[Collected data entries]
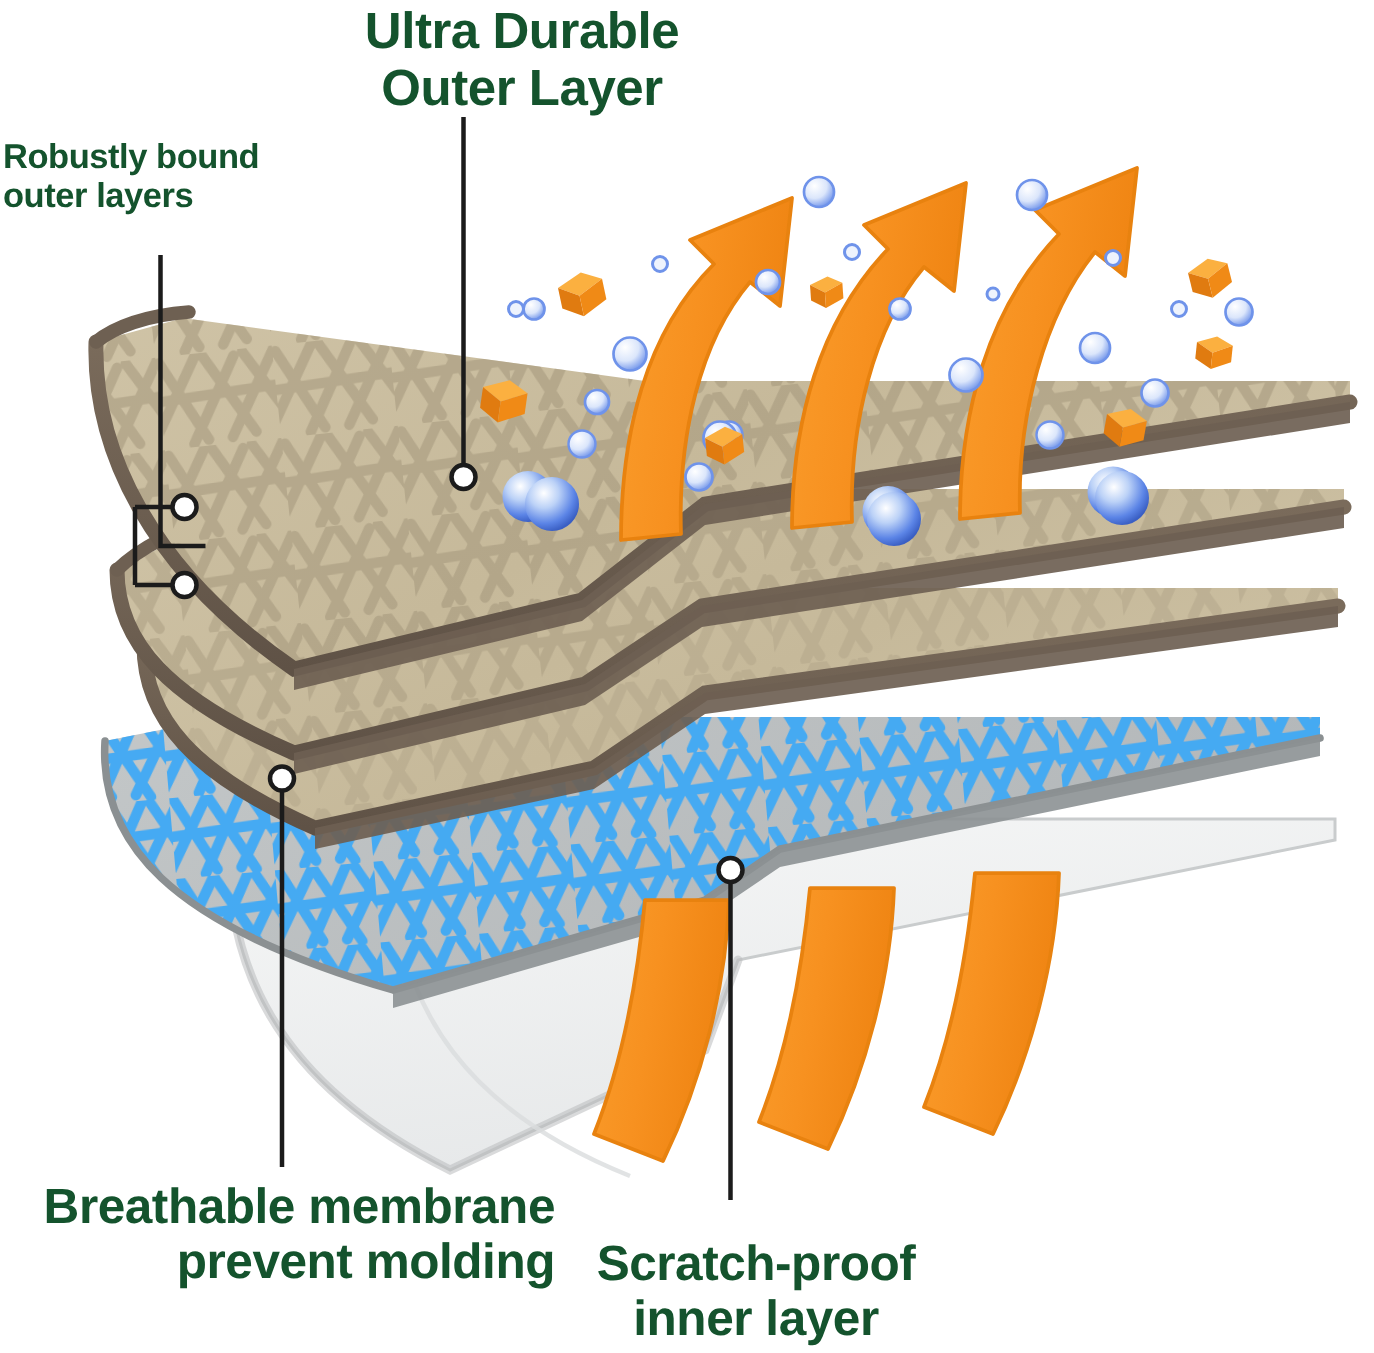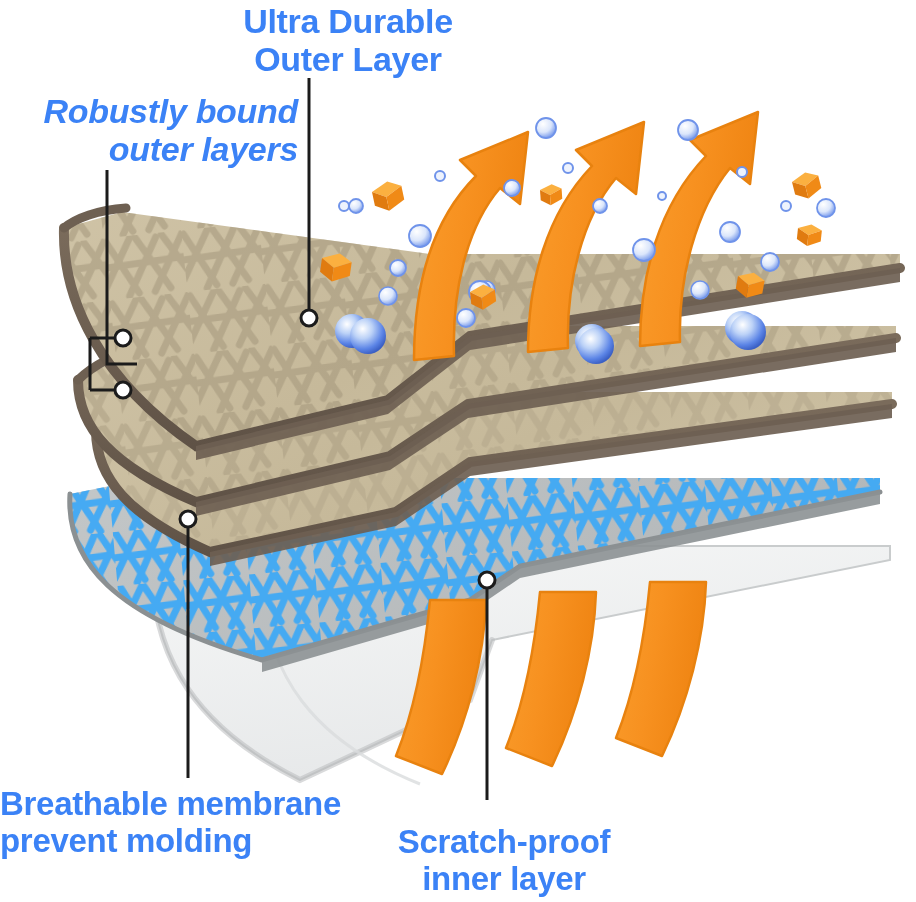"Ultra Durable" .lbl { color: #3b82f6 -> #14532d }
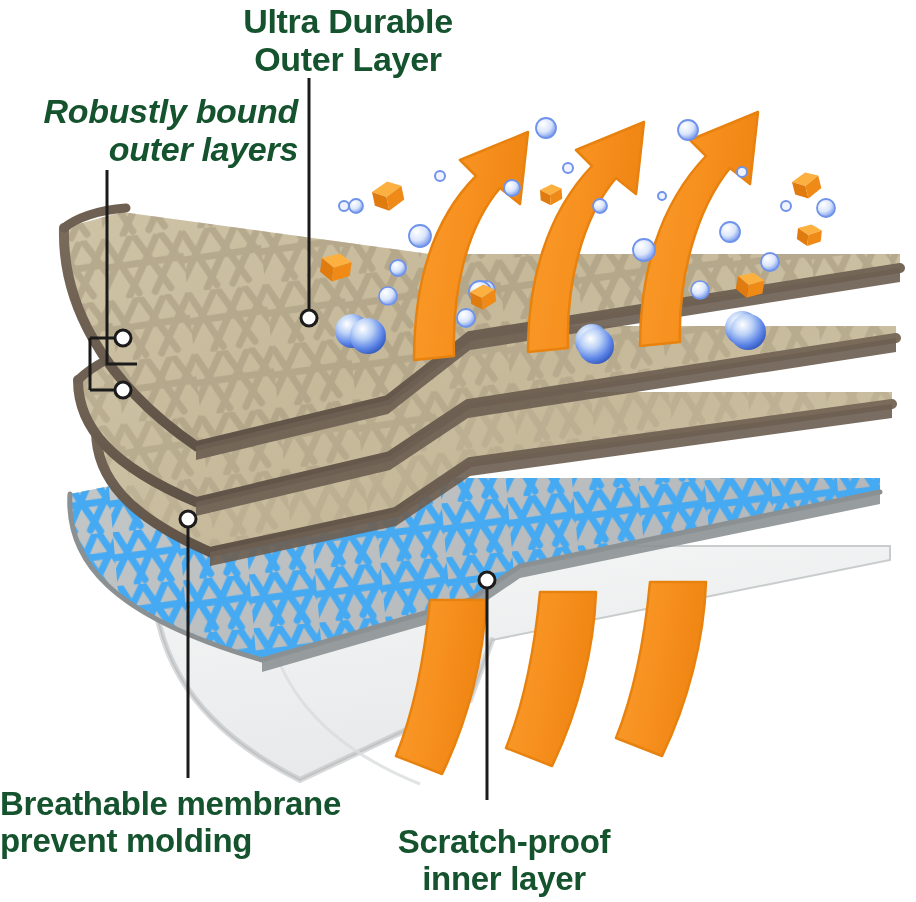"Robustly bound" #lbl-left { font-size: 34px -> 23px; font-style: italic -> none; text-align: right -> left }
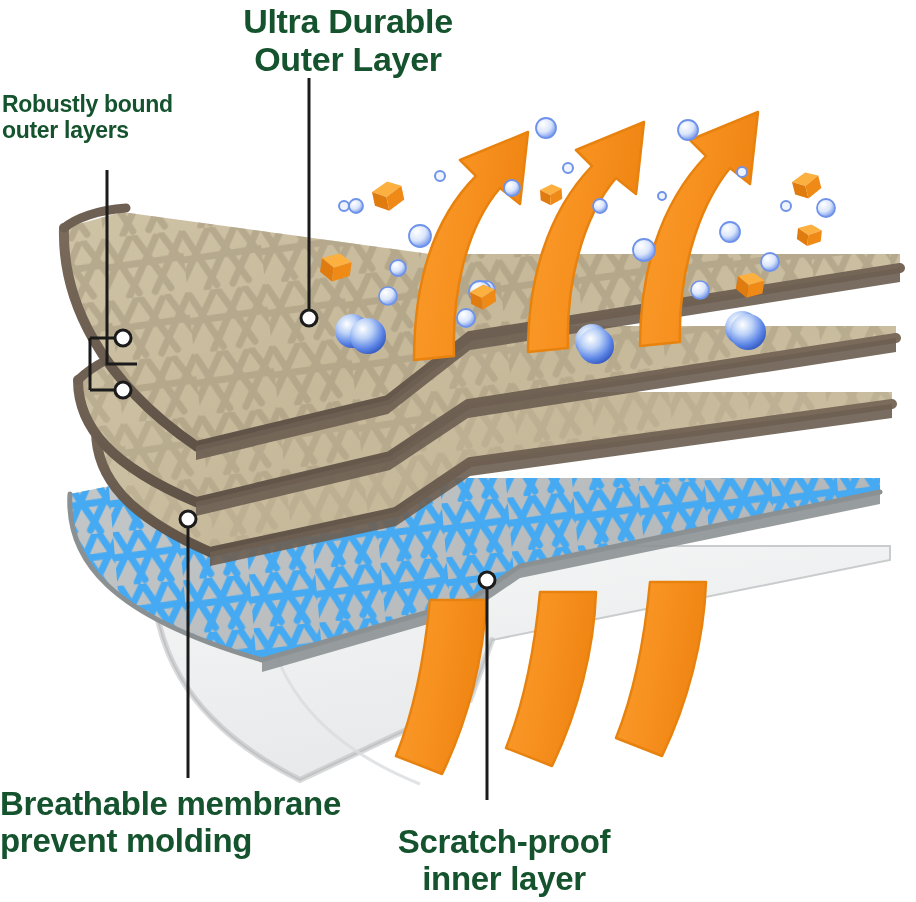"Breathable membrane" #lbl-memb { text-align: left -> right }
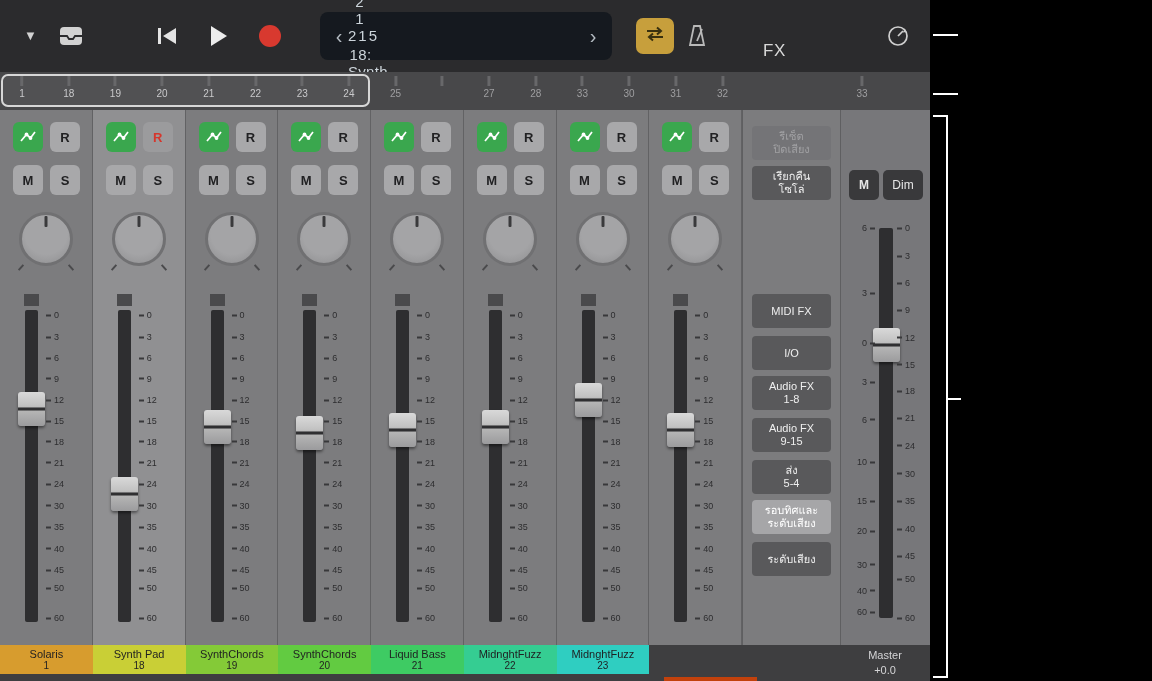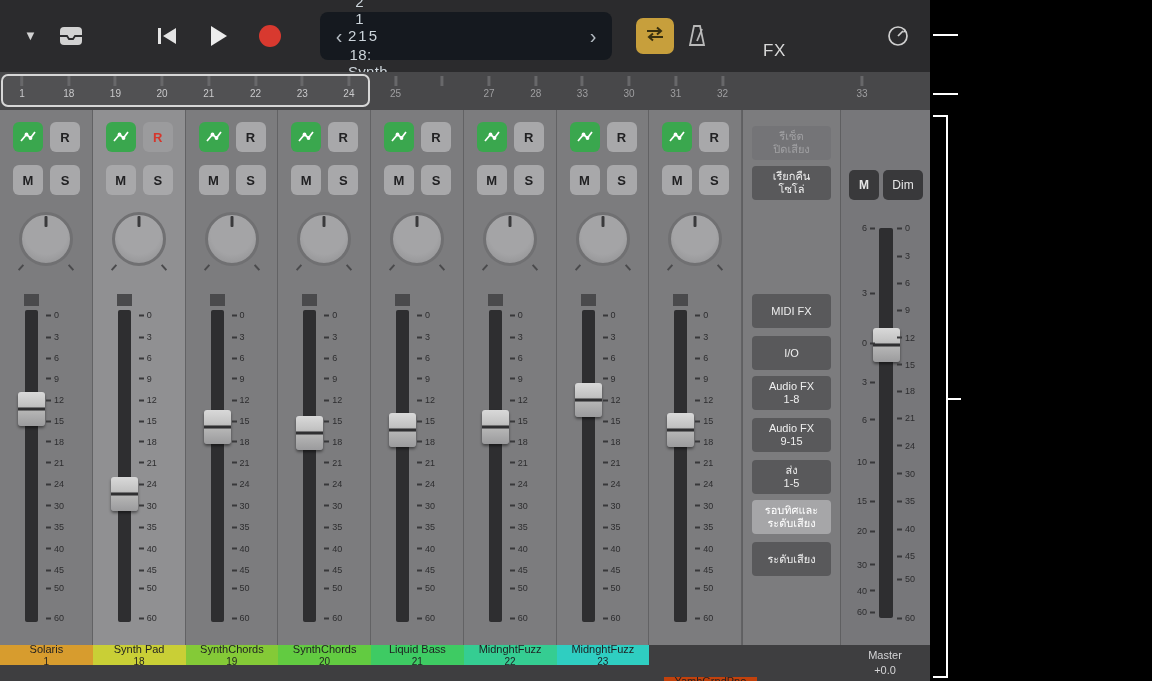"1-5" div { text: 1-5 -> 5-4 }
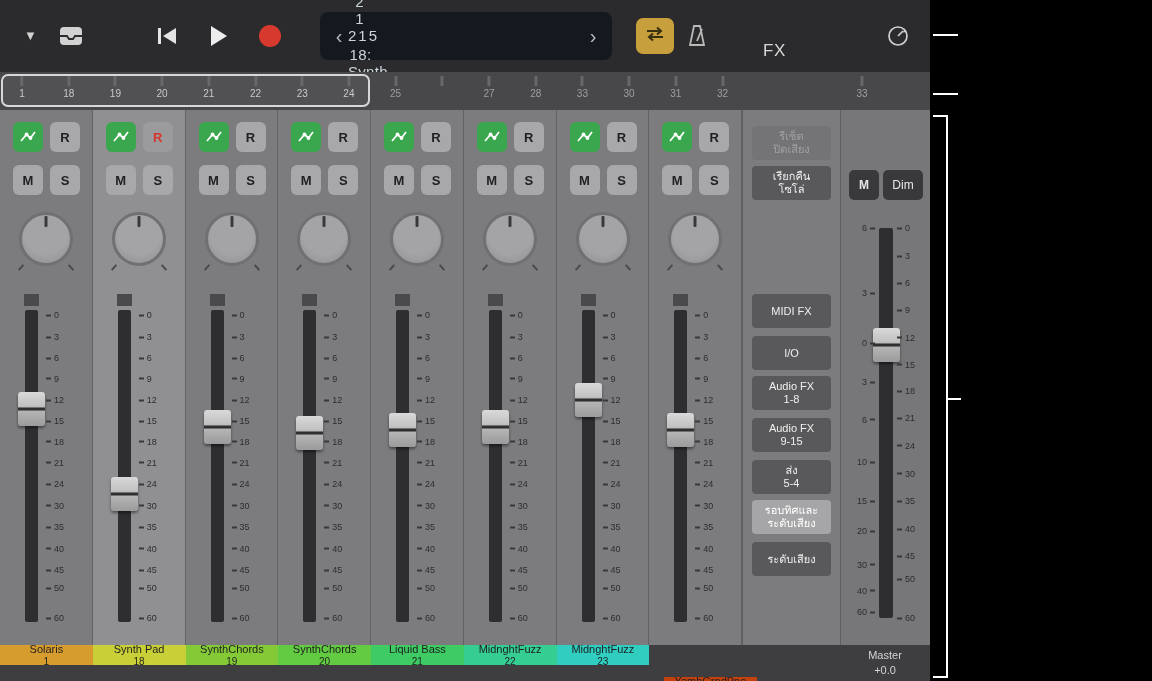"Solaris" .ncell { height: 20px -> 29px }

• Your objective:
The entries are to be written out in full and exactly, apart from the pictures.

• Answer space:
"Ultra Durable" .lbl { color: #3b82f6 -> #14532d }
"Robustly bound" #lbl-left { font-size: 34px -> 23px; font-style: italic -> none; text-align: right -> left }
"Breathable membrane" #lbl-memb { text-align: left -> right }
"1-5" div { text: 1-5 -> 5-4 }
"Solaris" .ncell { height: 20px -> 29px }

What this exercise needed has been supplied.